Ces allégations infondées travestissent les faits et sèment le doute sur la légalité et la légitimité des procédures judiciaires prises au sujet d’affaires, dont certaines ont été jugées et d’autres en cours, précise le communiqué lu par Mustapha Libzar, secrétaire général du CSPJ.

“Le Conseil regrette cette dénaturation des faits dans le cadre de procès qui se sont déroulés conformément à la loi, dans le respect total des garanties constitutionnelles et des conditions d’un procès équitable reconnues au niveau international”, indique-ton. Le Conseil dénonce vigoureusement l’approche du Parlement européen qui s’est arrogé le droit de juger la justice marocaine de manière flagrante et partiale, portant préjudice aux institutions judiciaires du Royaume et n’accordant aucune considération à leur indépendance, poursuit la même source.

Le Conseil exprime ainsi son rejet catégorique de toute ingérence dans la justice ou tentative d’influencer ses décisions, d’autant que certaines affaires évoquées sont toujours devant les tribunaux.

“Ceci contredit toutes les normes et règles internationales, notamment les principes et déclarations des Nations unies relatives à l’indépendance de la justice”, souligne-t-on.

De même, le CSPJ dénonce vivement le contenu de cette résolution qui incite à exercer des pressions sur le pouvoir judiciaire aux fins de la libération immédiate des personnes qu’il a mentionnées, relève le communiqué, notant que “ceci porte une

grave atteinte à l’indépendance de la justice et constitue une tentative de l’influencer, alors que certaines affaires sont toujours devant les tribunaux.”

Par ailleurs, le Conseil rejette les allégations citées dans la résolution, inspirées par certaines sources connues pour leurs positions dogmatiques sans disposer de preuves et de données vérifiées, et qui sont de surcroît réfutées par les faits.

Le CSPJ souligne également que les personnes citées dans la résolution ont bénéficié de l'ensemble des garanties d’un procès juste et équitable prévues par la loi, dont la présomption d'innocence, le droit à la défense et l’accès à tous les documents, un procès présentiel public, la convocation de témoins et leur questionnement, le recours à l’expertise judiciaire, les voies de recours, entre autres garanties fixées par la loi marocaine telles que stipulées dans les conventions internationales des droits de l’Homme ratifiées par le Royaume.
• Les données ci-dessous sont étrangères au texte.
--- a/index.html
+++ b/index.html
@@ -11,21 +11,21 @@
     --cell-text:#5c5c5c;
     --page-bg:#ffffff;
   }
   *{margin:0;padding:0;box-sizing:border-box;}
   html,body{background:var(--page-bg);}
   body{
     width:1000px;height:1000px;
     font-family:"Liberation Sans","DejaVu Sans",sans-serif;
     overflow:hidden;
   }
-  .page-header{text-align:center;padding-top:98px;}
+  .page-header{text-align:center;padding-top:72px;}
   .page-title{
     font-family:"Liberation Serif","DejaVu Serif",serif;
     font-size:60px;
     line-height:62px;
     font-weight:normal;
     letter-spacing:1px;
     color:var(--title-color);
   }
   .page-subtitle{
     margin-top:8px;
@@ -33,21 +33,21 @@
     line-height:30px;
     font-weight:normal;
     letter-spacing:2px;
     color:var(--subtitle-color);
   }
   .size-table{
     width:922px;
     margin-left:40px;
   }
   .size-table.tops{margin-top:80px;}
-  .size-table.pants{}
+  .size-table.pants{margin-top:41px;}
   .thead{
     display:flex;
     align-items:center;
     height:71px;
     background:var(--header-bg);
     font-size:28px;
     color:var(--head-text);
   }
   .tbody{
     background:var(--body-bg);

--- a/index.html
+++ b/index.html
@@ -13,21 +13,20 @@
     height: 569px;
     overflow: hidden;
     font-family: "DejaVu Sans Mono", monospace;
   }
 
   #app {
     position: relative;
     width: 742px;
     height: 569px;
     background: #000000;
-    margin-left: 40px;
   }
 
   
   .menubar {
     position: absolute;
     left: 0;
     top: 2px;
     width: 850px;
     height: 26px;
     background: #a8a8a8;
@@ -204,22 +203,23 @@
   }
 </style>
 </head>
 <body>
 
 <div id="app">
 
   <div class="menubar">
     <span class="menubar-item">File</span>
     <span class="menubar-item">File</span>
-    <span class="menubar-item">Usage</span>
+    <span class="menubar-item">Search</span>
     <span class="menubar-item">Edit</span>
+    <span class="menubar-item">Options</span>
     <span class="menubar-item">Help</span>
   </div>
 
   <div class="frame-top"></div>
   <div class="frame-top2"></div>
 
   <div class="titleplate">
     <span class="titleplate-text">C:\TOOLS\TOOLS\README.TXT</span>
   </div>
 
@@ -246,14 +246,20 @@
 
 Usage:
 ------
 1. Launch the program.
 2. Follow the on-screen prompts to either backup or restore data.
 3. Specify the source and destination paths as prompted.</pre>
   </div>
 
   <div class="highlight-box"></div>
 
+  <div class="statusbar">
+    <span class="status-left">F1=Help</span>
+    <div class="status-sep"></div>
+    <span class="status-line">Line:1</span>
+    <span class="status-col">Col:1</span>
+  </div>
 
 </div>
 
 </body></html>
Le Conseil rappelle que les faits, objet du procès des individus cités dans la résolution du Parlement européen ne sont en aucun cas liés à une activité journalistique ou à l’exercice de la liberté d’opinion et d’expression, qui sont garanties par la loi et la Constitution marocaines. De fait, les accusations qui leur sont portées concernent des crimes de droit commun, tels que la traite d’êtres humains, le viol, l’exploitation de la vulnérabilité des personnes, des actes sévèrement sanctionnés par les lois partout dans le monde.
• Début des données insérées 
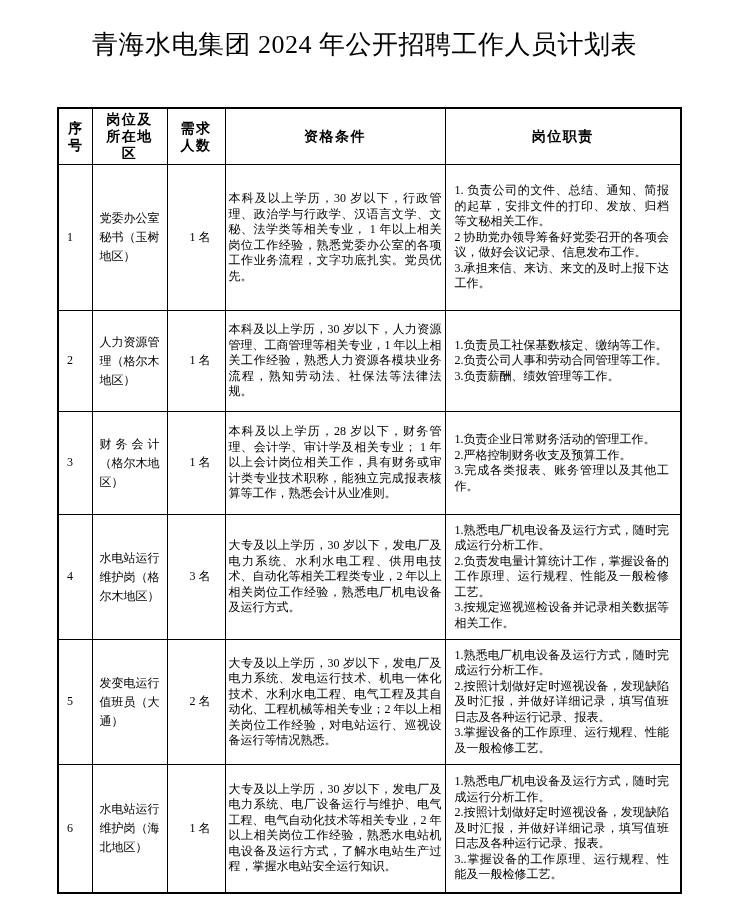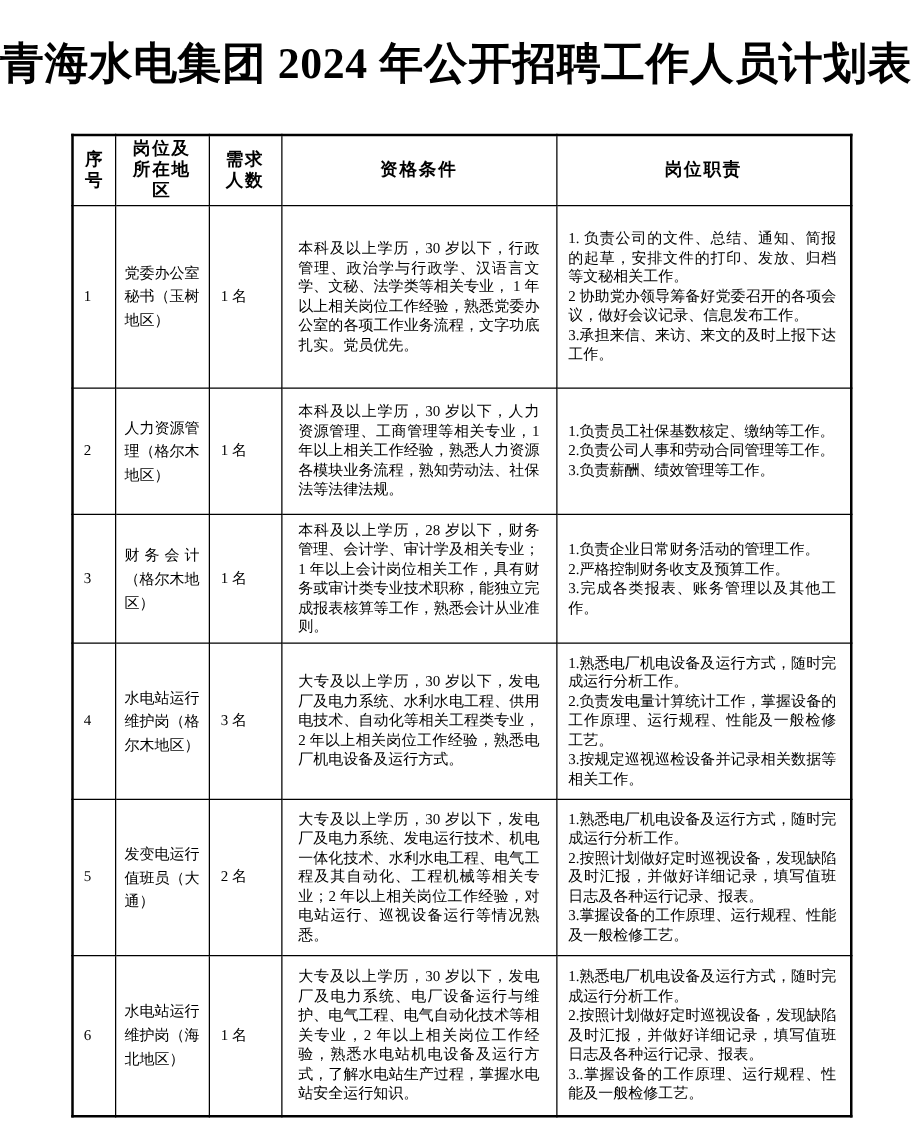--- a/index.html
+++ b/index.html
@@ -13,22 +13,22 @@
     position: relative;
     font-family: "Liberation Serif", "DejaVu Serif", serif;
     color: #000000;
   }
   .page-title {
     position: absolute;
     top: 27px;
     left: 0;
     width: 100%;
     text-align: center;
-    font-size: 35px;
-    font-weight: bold;
+    font-size: 26px;
+    font-weight: normal;
     letter-spacing: 0.5px;
     white-space: nowrap;
   }
   table.plan {
     position: absolute;
     top: 107px;
     left: 57px;
     width: 623px;
     border-collapse: collapse;
     table-layout: fixed;
@@ -60,25 +60,25 @@
     padding-left: 8px;
     font-size: 12px;
   }
   td.pos {
     padding: 9px 7px;
     text-align: justify;
     text-justify: inter-ideograph;
     line-height: 19px;
   }
   td.count {
-    text-align: left;
+    text-align: center;
     padding-left: 9px;
   }
   td.qual {
-    padding: 4px 13px;
+    padding: 4px 3px;
     text-align: justify;
     text-justify: inter-ideograph;
     margin-left: 32px;
   }
   td.duty {
     padding: 4px 11px 4px 9px;
     text-align: justify;
     text-justify: inter-ideograph;
     white-space: pre-wrap;
   }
Le Conseil rejette la logique de “deux poids deux mesures” qui caractérise cette résolution qui au lieu de condamner les agressions sexuelles subies par les victimes a défendu un ensemble de contrevérités et d’allégations infondées.

Le Conseil rappelle, à cet égard, les avancées substantielles réalisées ces dernières années par la justice marocaine telles que l’indépendance du parquet vis-à-vis du pouvoir exécutif dès 2017, ou encore le fait d’ériger la justice en pouvoir indépendant, consacré par la constitution de 2011 et acté par la création du CSPJ en 2017 ; alignant ainsi le système judiciaire marocain sur les normes d’indépendance les plus avancées et les plus rigoureuses, normes d’indépendance que jusqu’à présent certains pays européens ont encore beaucoup de peine à atteindre.
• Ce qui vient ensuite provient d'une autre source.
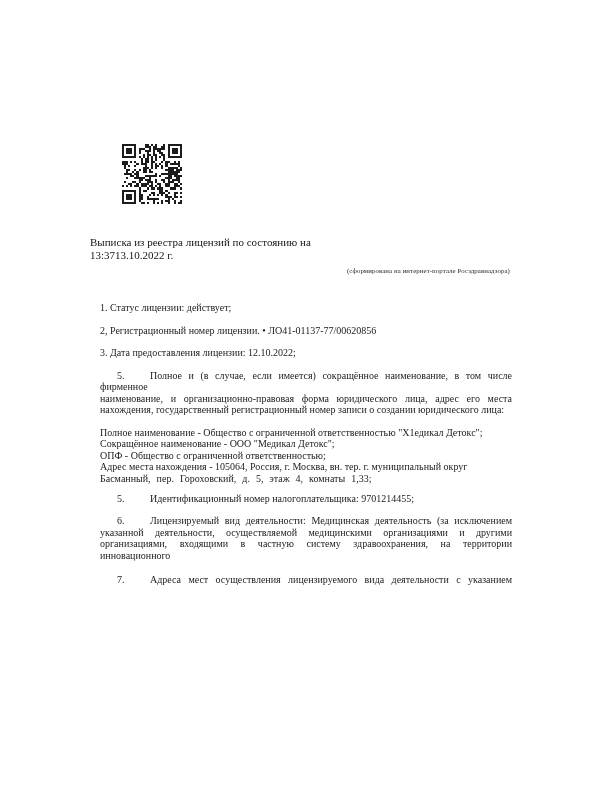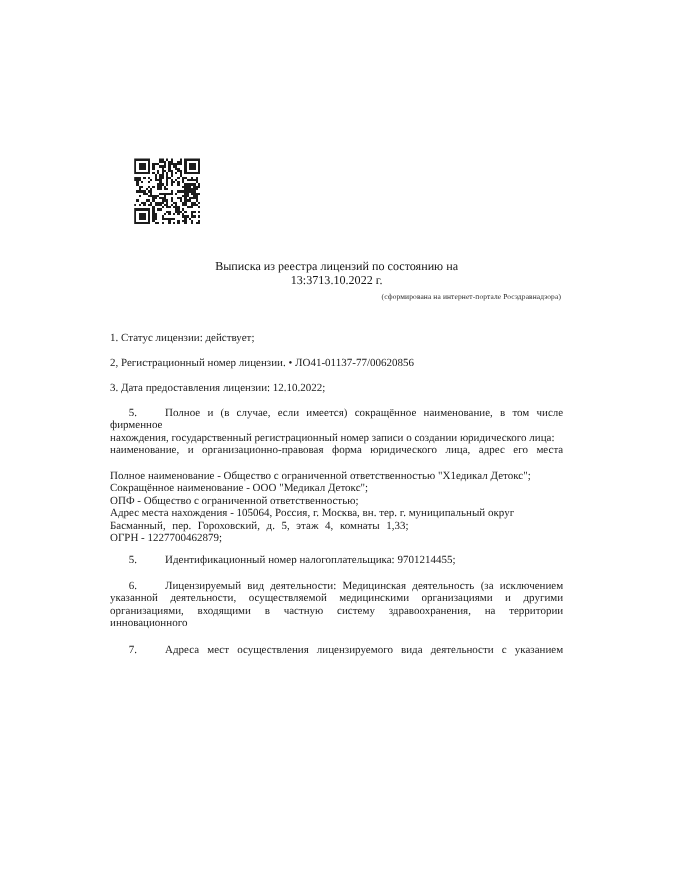--- a/index.html
+++ b/index.html
@@ -7,22 +7,22 @@
     position:relative;
     width:612px;height:792px;
     background:#ffffff;
     color:#1b1b1b;
     font-family:"Liberation Serif","DejaVu Serif",serif;
     overflow:hidden;
   }
   .qr{position:absolute;left:122px;top:144px;width:60px;height:60px;}
   .qr svg{display:block;width:60px;height:60px;}
   .title{
-    position:absolute;left:100px;top:236px;width:412px;
-    text-align:center;font-size:11px;line-height:13px;color:#141414;
+    position:absolute;left:90px;top:236px;width:412px;
+    font-size:11px;line-height:13px;color:#141414;
   }
   .note{
     position:absolute;left:100px;top:267px;width:410px;
     text-align:right;font-size:6.8px;color:#2a2a2a;letter-spacing:.1px;
   }
   .content{
     position:absolute;left:100px;top:302px;width:412px;
     font-size:10px;line-height:11.5px;
   }
   .block{margin:0 0 11px 0;}
@@ -461,31 +461,30 @@
   <div class="content">
 
     <div class="block spaced">
         <div class="line">1. Статус лицензии: действует;</div>
         <div class="line">2, Регистрационный номер лицензии. • ЛО41-01137-77/00620856</div>
         <div class="line">3. Дата предоставления лицензии: 12.10.2022;</div>
       </div>
 
     <div class="block just">
         <div class="line"><span class="pnum">5.</span>Полное и (в случае, если имеется) сокращённое наименование, в том числе фирменное</div>
+        <div class="line">наименование, и организационно-правовая форма юридического лица, адрес его места</div>
         <div class="line last">нахождения, государственный регистрационный номер записи о создании юридического лица:</div>
-        <div class="line">наименование, и организационно-правовая форма юридического лица, адрес его места</div>
       </div>
 
     <div class="block org">
         <div class="line">Полное наименование - Общество с ограниченной ответственностью "Х1едикал Детокс";</div>
         <div class="line">Сокращённое наименование - ООО "Медикал Детокс";</div>
         <div class="line">ОПФ - Общество с ограниченной ответственностью;</div>
         <div class="line">Адрес места нахождения - 105064, Россия, г. Москва, вн. тер. г. муниципальный округ</div>
         <div class="line">Басманный, пер. Гороховский, д. 5, этаж 4, комнаты 1,33;</div>
-        <div class="line last">ОГРН - 1227700462879;</div>
       </div>
 
     <div class="block">
         <div class="line last"><span class="pnum">5.</span>Идентификационный номер налогоплательщика: 9701214455;</div>
       </div>
 
     <div class="block just para6">
         <div class="line"><span class="pnum">6.</span>Лицензируемый вид деятельности: Медицинская деятельность (за исключением</div>
         <div class="line">указанной деятельности, осуществляемой медицинскими организациями и другими</div>
         <div class="line">организациями, входящими в частную систему здравоохранения, на территории инновационного</div>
Le Conseil souligne l’attachement des magistrats à leur indépendance ainsi que leur engagement à préserver les droits et libertés et garantir les conditions de procès équitables, en tant que devoir constitutionnel, légal et moral.

Il souligne aussi sa détermination à agir constamment pour la préservation de l’indépendance de la justice et son immunisation contre toutes les formes d’ingérence et de pressions étrangères, quelles qu'elles soient et ce, conformément à la Constitution et la loi organique du Conseil.